* DATA FOR REVIEW:
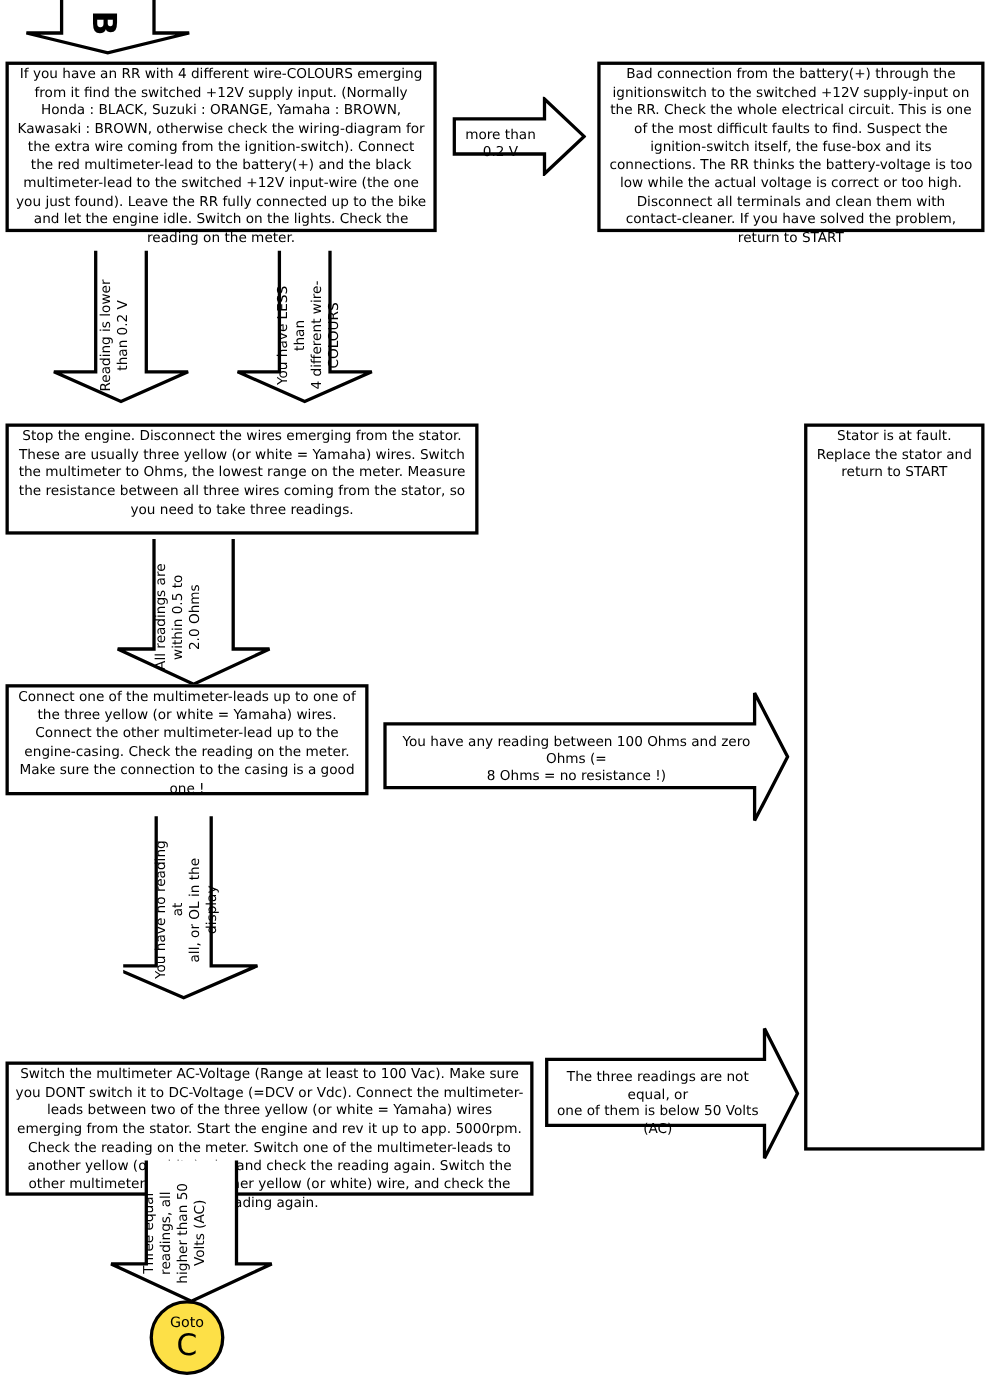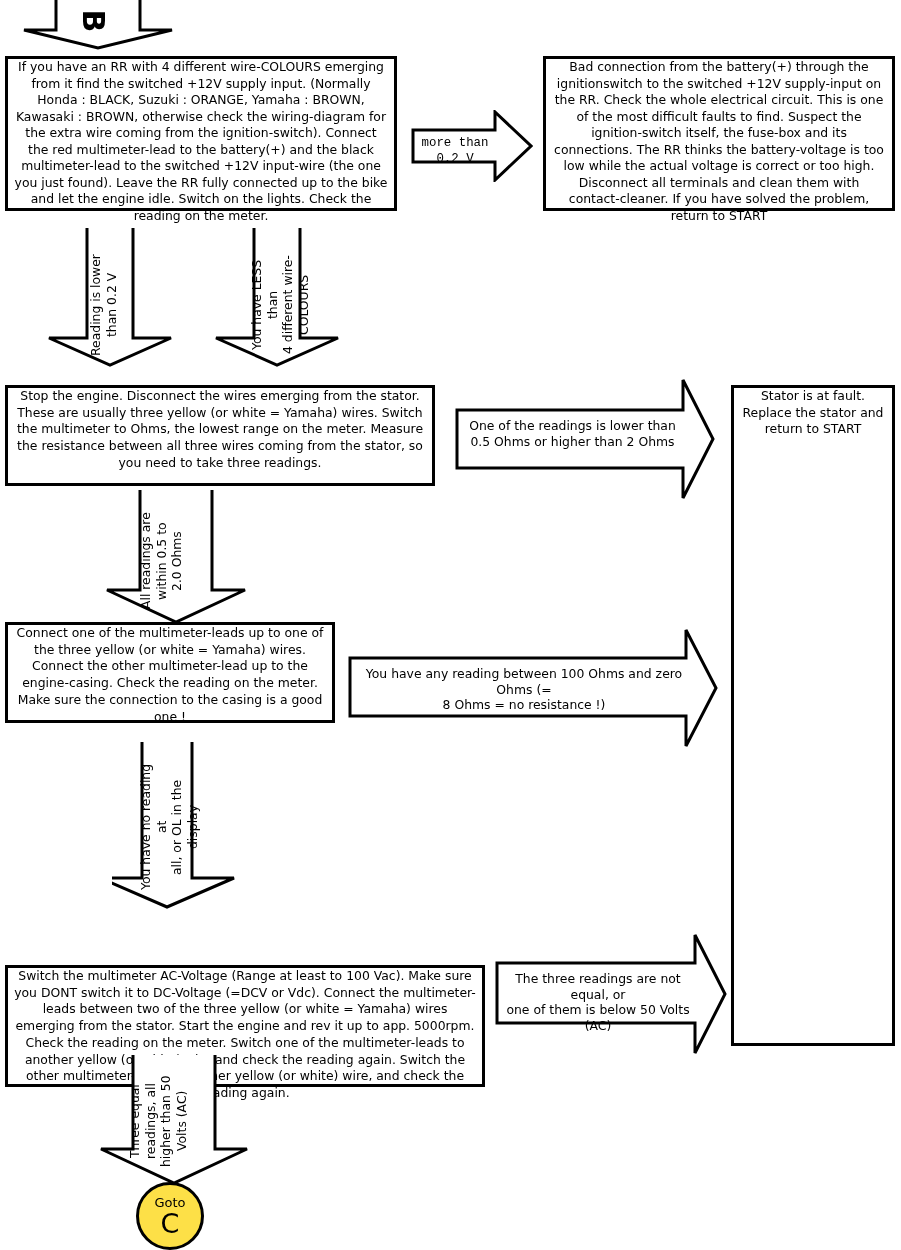--- a/index.html
+++ b/index.html
@@ -101,7 +101,7 @@
     <span class="txt">If you have an RR with 4 different wire-COLOURS emerging from it find the switched +12V supply input. (Normally Honda : BLACK, Suzuki : ORANGE, Yamaha : BROWN, Kawasaki : BROWN, otherwise check the wiring-diagram for the extra wire coming from the ignition-switch).  Connect the red multimeter-lead to the battery(+) and the black multimeter-lead to the switched +12V input-wire (the one you just found). Leave the RR fully connected up to the bike and let the engine idle. Switch on the lights. Check the reading on the meter.</span>
   </div>
 
-  <div class="arrow-wrap" style="left:411px; top:110px; width:122px; height:72px;font-family:Liberation Mono, monospace;">
+  <div class="arrow-wrap" style="left:411px; top:88px; width:122px; height:72px;">
     <svg width="122" height="72" viewBox="0 0 122 72">
       <polygon points="2,20 84,20 84,2 120,36 84,70 84,52 2,52" fill="#ffffff" stroke="#000000" stroke-width="3"></polygon>
     </svg>

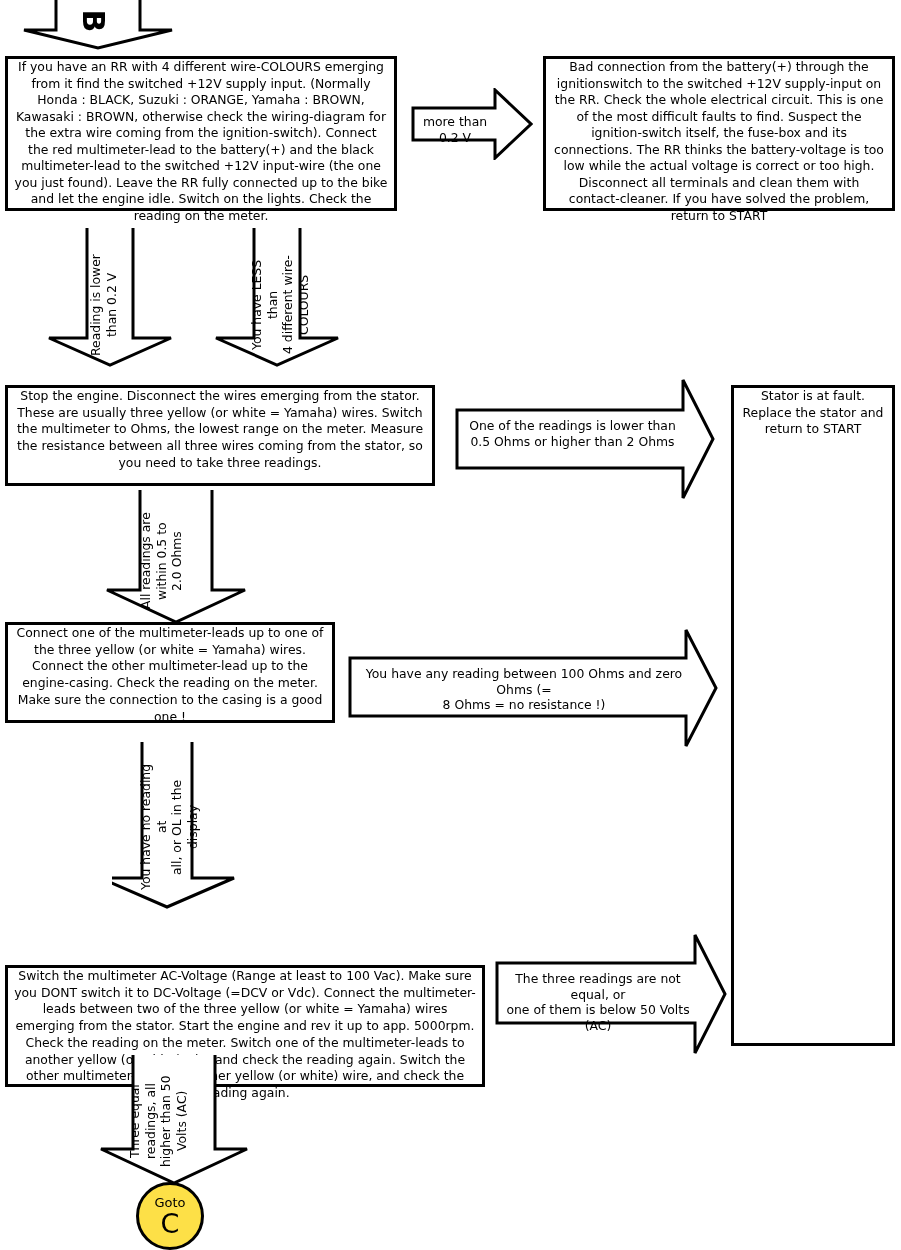--- a/index.html
+++ b/index.html
@@ -133,13 +133,6 @@
     <span class="txt">Stop the engine. Disconnect the wires emerging from the stator. These are usually three yellow (or white = Yamaha) wires. Switch the multimeter to Ohms, the lowest range on the meter. Measure the resistance between all three wires coming from the stator, so you need to take three readings.</span>
   </div>
 
-  <div class="arrow-wrap" style="left:455px; top:378px; width:260px; height:122px;">
-    <svg width="260" height="122" viewBox="0 0 260 122">
-      <polygon points="2,32 228,32 228,2 258,61 228,120 228,90 2,90" fill="#ffffff" stroke="#000000" stroke-width="3"></polygon>
-    </svg>
-    <span class="arrow-label" style="left:10px; top:40px; width:215px; font-size:12.4px;">One of the readings is lower than
-0.5 Ohms or higher than 2 Ohms</span>
-  </div>
 
   <div class="box" style="left:731px; top:385px; width:164px; height:661px; font-size:12.4px; line-height:1.35;">
     <span class="txt">Stator is at fault. Replace the stator and return to START</span>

* EXERCISE GOAL:
The pictures alone are to be left out when the data above is copied; all else must match exactly.

* OUTPUT FOR THIS EXERCISE:
--- a/index.html
+++ b/index.html
@@ -101,7 +101,7 @@
     <span class="txt">If you have an RR with 4 different wire-COLOURS emerging from it find the switched +12V supply input. (Normally Honda : BLACK, Suzuki : ORANGE, Yamaha : BROWN, Kawasaki : BROWN, otherwise check the wiring-diagram for the extra wire coming from the ignition-switch).  Connect the red multimeter-lead to the battery(+) and the black multimeter-lead to the switched +12V input-wire (the one you just found). Leave the RR fully connected up to the bike and let the engine idle. Switch on the lights. Check the reading on the meter.</span>
   </div>
 
-  <div class="arrow-wrap" style="left:411px; top:110px; width:122px; height:72px;font-family:Liberation Mono, monospace;">
+  <div class="arrow-wrap" style="left:411px; top:88px; width:122px; height:72px;">
     <svg width="122" height="72" viewBox="0 0 122 72">
       <polygon points="2,20 84,20 84,2 120,36 84,70 84,52 2,52" fill="#ffffff" stroke="#000000" stroke-width="3"></polygon>
     </svg>

--- a/index.html
+++ b/index.html
@@ -133,13 +133,6 @@
     <span class="txt">Stop the engine. Disconnect the wires emerging from the stator. These are usually three yellow (or white = Yamaha) wires. Switch the multimeter to Ohms, the lowest range on the meter. Measure the resistance between all three wires coming from the stator, so you need to take three readings.</span>
   </div>
 
-  <div class="arrow-wrap" style="left:455px; top:378px; width:260px; height:122px;">
-    <svg width="260" height="122" viewBox="0 0 260 122">
-      <polygon points="2,32 228,32 228,2 258,61 228,120 228,90 2,90" fill="#ffffff" stroke="#000000" stroke-width="3"></polygon>
-    </svg>
-    <span class="arrow-label" style="left:10px; top:40px; width:215px; font-size:12.4px;">One of the readings is lower than
-0.5 Ohms or higher than 2 Ohms</span>
-  </div>
 
   <div class="box" style="left:731px; top:385px; width:164px; height:661px; font-size:12.4px; line-height:1.35;">
     <span class="txt">Stator is at fault. Replace the stator and return to START</span>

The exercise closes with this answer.